Monte Carlo Simulation : Estimate Percolation Threshold In Java

Engineering
Sabin
by Sabin 

As I was in the verge of completing my first week in Algorithm 1 by Princeton University in Coursera a name popped in my screen . It was, “Monte Carlo Simulation”. I pressed pause and thought, what the hell on earth is this nonsense!. Yes, that was the exact same reaction when I saw this name.

Being a student of management I only had hopes when I stared my journey towards learning Artificial Intelligence, (Which I successfully completed and have few projects , articles on my name till date) But then again, I grew this new passion for learning algorithms and data-structure.

Percolation Visualization

Okay! Enough about me let’s start coding!!! And one more thing Here, I have considered that you have prior knowledge of following topics:

  1. Dynamic Connectivity
  2. Graph
  3. Union-Find (Quick union , Quick Find)
  4. Weighted Union Find
  5. Path Compression

If not then you should probably consider visiting them first. As usual you can find source code at my repository here. In addition, Princeton University provides all the necessary dependencies or directory structure on this link.

To make it simpler I will be dividing the explanation part according to two different problem statement:

  1. Percolation
  2. Monte Carlo Simulation

Percolation the general meaning for that is the movement of water through pores on any surface. So what are we trying to concur ? The motivation behind this is to create a matrix of N * N size representing a surface and opening random spots on the surface until the surface leaks. Still not clear?

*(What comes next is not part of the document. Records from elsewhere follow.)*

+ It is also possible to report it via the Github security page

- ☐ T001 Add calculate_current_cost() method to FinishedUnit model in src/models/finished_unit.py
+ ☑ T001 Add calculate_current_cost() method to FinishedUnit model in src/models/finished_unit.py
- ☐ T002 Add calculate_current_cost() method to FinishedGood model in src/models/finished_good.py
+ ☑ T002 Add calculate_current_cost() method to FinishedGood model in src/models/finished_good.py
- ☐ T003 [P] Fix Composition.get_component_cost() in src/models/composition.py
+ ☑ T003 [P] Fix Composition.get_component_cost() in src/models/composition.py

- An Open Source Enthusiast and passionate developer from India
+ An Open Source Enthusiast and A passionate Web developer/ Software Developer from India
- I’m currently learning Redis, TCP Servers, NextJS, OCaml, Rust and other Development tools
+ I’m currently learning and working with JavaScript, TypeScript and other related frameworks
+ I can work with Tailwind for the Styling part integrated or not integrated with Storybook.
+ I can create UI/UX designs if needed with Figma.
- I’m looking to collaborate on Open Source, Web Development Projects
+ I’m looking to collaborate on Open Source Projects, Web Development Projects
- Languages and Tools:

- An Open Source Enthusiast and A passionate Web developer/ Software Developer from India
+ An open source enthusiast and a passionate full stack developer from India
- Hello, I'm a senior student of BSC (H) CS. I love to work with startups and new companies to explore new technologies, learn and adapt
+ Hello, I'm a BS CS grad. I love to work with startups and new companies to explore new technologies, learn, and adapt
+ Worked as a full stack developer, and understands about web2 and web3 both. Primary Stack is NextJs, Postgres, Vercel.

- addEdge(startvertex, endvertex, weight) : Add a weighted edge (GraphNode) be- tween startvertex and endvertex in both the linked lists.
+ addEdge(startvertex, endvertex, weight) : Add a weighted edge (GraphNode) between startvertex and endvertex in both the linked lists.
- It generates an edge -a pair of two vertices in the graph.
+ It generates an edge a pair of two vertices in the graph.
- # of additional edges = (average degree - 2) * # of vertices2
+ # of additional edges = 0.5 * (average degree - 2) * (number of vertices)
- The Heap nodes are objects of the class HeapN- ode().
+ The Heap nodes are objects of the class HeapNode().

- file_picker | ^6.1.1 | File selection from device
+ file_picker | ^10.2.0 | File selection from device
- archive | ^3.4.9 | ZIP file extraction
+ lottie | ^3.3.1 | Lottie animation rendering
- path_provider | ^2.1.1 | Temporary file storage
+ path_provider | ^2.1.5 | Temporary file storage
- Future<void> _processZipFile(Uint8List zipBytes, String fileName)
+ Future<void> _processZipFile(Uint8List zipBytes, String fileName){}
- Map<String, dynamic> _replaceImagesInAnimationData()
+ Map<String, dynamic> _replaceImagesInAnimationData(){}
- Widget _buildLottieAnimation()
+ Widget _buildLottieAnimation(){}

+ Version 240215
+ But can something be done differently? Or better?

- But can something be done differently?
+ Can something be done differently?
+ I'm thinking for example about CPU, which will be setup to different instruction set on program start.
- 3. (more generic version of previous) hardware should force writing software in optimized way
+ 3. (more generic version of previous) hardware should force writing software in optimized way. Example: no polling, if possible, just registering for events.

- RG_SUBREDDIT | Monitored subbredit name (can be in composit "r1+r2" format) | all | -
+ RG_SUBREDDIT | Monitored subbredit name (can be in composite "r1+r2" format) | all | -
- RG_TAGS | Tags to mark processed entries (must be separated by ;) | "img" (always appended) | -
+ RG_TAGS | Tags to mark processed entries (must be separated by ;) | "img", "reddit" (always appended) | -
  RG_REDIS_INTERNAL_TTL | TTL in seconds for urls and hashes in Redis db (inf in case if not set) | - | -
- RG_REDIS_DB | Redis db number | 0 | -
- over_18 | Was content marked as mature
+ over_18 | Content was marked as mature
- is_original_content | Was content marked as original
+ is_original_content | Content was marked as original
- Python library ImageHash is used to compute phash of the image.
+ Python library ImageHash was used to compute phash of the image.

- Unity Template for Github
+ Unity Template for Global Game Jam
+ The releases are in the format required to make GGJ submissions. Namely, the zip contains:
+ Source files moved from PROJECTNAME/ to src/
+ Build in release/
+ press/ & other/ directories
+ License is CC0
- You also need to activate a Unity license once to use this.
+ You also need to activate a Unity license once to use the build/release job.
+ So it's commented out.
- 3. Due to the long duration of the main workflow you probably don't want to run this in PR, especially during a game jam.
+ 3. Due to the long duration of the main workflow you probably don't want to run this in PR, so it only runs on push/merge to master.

Don’t worry, I got you. So what we basically do is we create a boolean array of N * N size or in other words with N number of rows and N number of columns, Each cell representing a pore on the surface. So what we need to determine is the percolation threshold or what is the average number of pores required in the surface so that the water leaks from top to bottom.

As in the above shown GIF it represents a surface of size 50 by 50. The black square things are blocked pores , white are open pores , and the squares with blue color represent the flow of water.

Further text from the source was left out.